_Code change snippets_

= = = = =

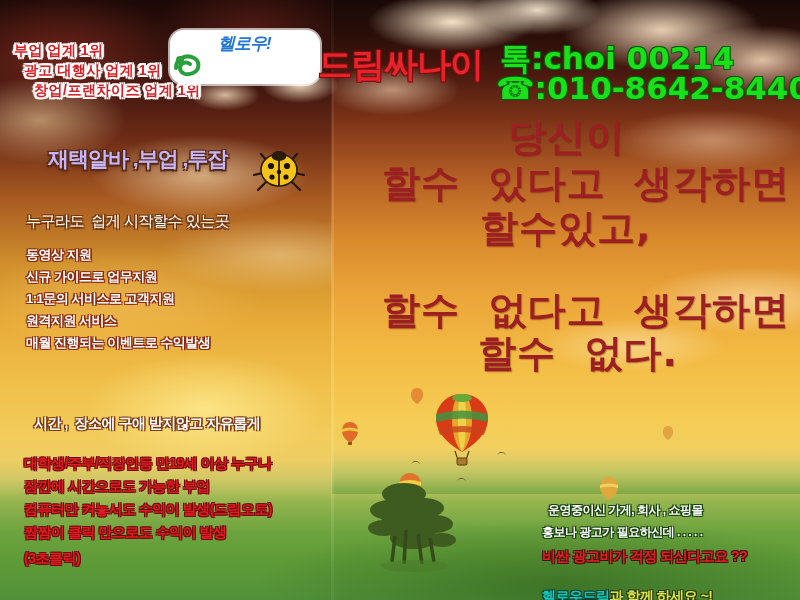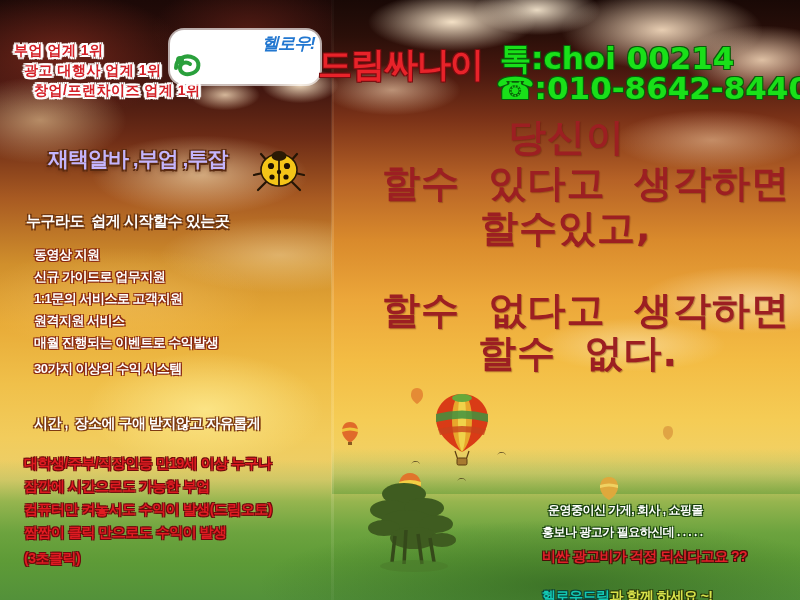--- a/index.html
+++ b/index.html
@@ -160,7 +160,7 @@
   .logo-kr {
     position: absolute; left: 48px; top: 2px;
     color: #2277d0; font-size: 17px; font-weight: bold;
-    font-style: italic; letter-spacing: -1px; margin-left: 44px;
+    font-style: italic; letter-spacing: -1px;
   }
   .logo-dream {
     position: absolute; left: 36px; top: 20px;

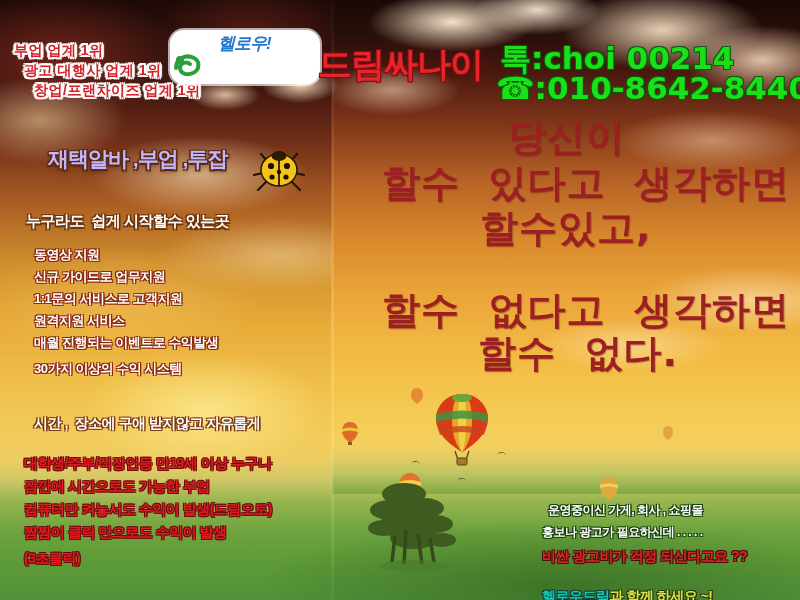--- a/index.html
+++ b/index.html
@@ -192,7 +192,7 @@
     text-shadow: -1.5px -1.5px 0 #5a2a10, 1.5px -1.5px 0 #5a2a10, -1.5px 1.5px 0 #5a2a10, 1.5px 1.5px 0 #5a2a10, 0 3px 4px rgba(60,20,0,.5);
   }
   .head-white2 {
-    color: #ffffff; font-size: 15px; font-weight: bold; letter-spacing: -.5px;
+    color: #ffffff; font-size: 15px; font-weight: normal; letter-spacing: -.5px;
     text-shadow: -1.5px -1.5px 0 #6b3410, 1.5px -1.5px 0 #6b3410, -1.5px 1.5px 0 #6b3410, 1.5px 1.5px 0 #6b3410;
   }
   .bullet-line {

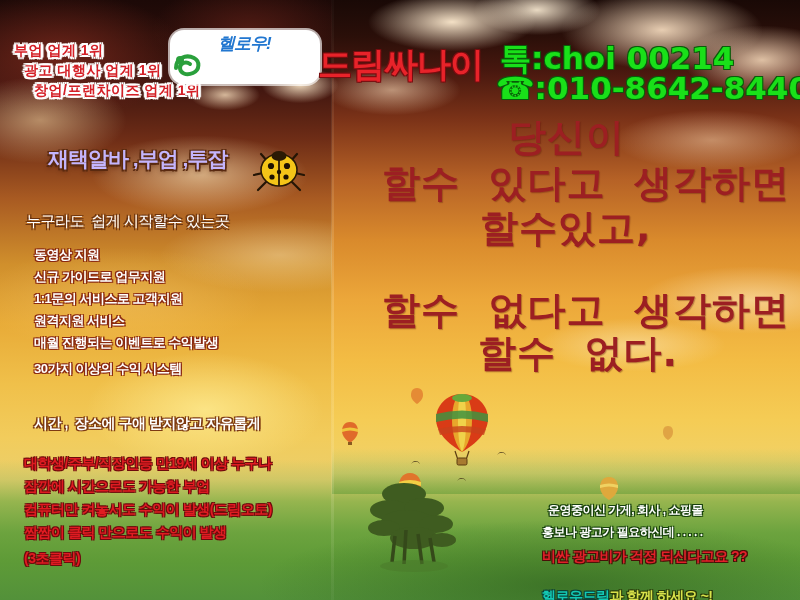--- a/index.html
+++ b/index.html
@@ -198,7 +198,6 @@
   .bullet-line {
     color: #ffffff; font-size: 13px; font-weight: bold; letter-spacing: -.5px;
     text-shadow: -1.3px -1.3px 0 #8a2a12, 1.3px -1.3px 0 #8a2a12, -1.3px 1.3px 0 #8a2a12, 1.3px 1.3px 0 #8a2a12;
-    margin-left: 8px;
   }
   .free-line {
     color: #ffffff; font-size: 14px; font-weight: bold; letter-spacing: -.5px;

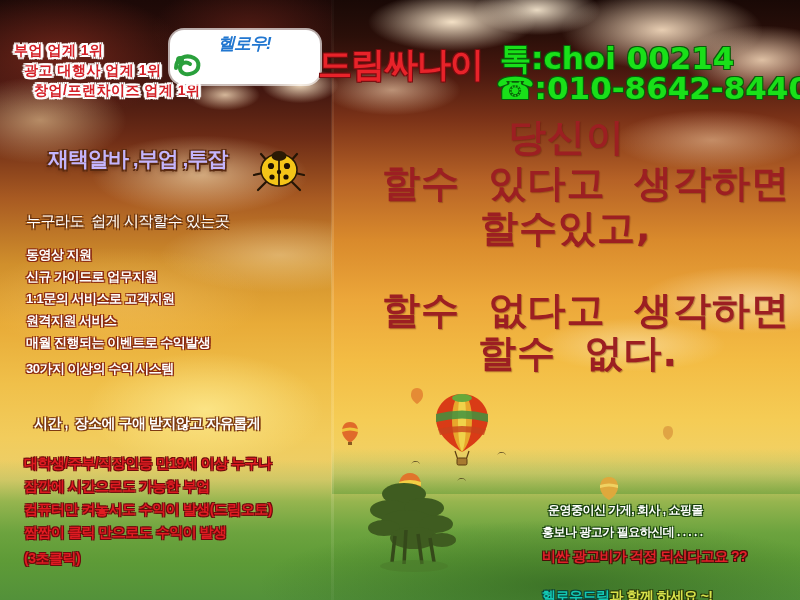--- a/index.html
+++ b/index.html
@@ -349,7 +349,6 @@
   <div class="txt bullet-line" style="left:26px; top:290px;">1:1문의 서비스로 고객지원</div>
   <div class="txt bullet-line" style="left:26px; top:312px;">원격지원 서비스</div>
   <div class="txt bullet-line" style="left:26px; top:334px;">매월 진행되는 이벤트로 수익발생</div>
-  <div class="txt bullet-line" style="left:26px; top:360px;">30가지 이상의 수익 시스템</div>
 
   <div class="txt free-line" style="left:34px; top:415px;">시간 ,  장소에 구애 받지않고 자유롭게</div>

= = = = =

_ACTIVITY_
When you repeat the data, keep it exact and drop every picture.

_WRITTEN ANSWER_
--- a/index.html
+++ b/index.html
@@ -160,7 +160,7 @@
   .logo-kr {
     position: absolute; left: 48px; top: 2px;
     color: #2277d0; font-size: 17px; font-weight: bold;
-    font-style: italic; letter-spacing: -1px; margin-left: 44px;
+    font-style: italic; letter-spacing: -1px;
   }
   .logo-dream {
     position: absolute; left: 36px; top: 20px;

--- a/index.html
+++ b/index.html
@@ -192,7 +192,7 @@
     text-shadow: -1.5px -1.5px 0 #5a2a10, 1.5px -1.5px 0 #5a2a10, -1.5px 1.5px 0 #5a2a10, 1.5px 1.5px 0 #5a2a10, 0 3px 4px rgba(60,20,0,.5);
   }
   .head-white2 {
-    color: #ffffff; font-size: 15px; font-weight: bold; letter-spacing: -.5px;
+    color: #ffffff; font-size: 15px; font-weight: normal; letter-spacing: -.5px;
     text-shadow: -1.5px -1.5px 0 #6b3410, 1.5px -1.5px 0 #6b3410, -1.5px 1.5px 0 #6b3410, 1.5px 1.5px 0 #6b3410;
   }
   .bullet-line {

--- a/index.html
+++ b/index.html
@@ -198,7 +198,6 @@
   .bullet-line {
     color: #ffffff; font-size: 13px; font-weight: bold; letter-spacing: -.5px;
     text-shadow: -1.3px -1.3px 0 #8a2a12, 1.3px -1.3px 0 #8a2a12, -1.3px 1.3px 0 #8a2a12, 1.3px 1.3px 0 #8a2a12;
-    margin-left: 8px;
   }
   .free-line {
     color: #ffffff; font-size: 14px; font-weight: bold; letter-spacing: -.5px;

--- a/index.html
+++ b/index.html
@@ -349,7 +349,6 @@
   <div class="txt bullet-line" style="left:26px; top:290px;">1:1문의 서비스로 고객지원</div>
   <div class="txt bullet-line" style="left:26px; top:312px;">원격지원 서비스</div>
   <div class="txt bullet-line" style="left:26px; top:334px;">매월 진행되는 이벤트로 수익발생</div>
-  <div class="txt bullet-line" style="left:26px; top:360px;">30가지 이상의 수익 시스템</div>
 
   <div class="txt free-line" style="left:34px; top:415px;">시간 ,  장소에 구애 받지않고 자유롭게</div>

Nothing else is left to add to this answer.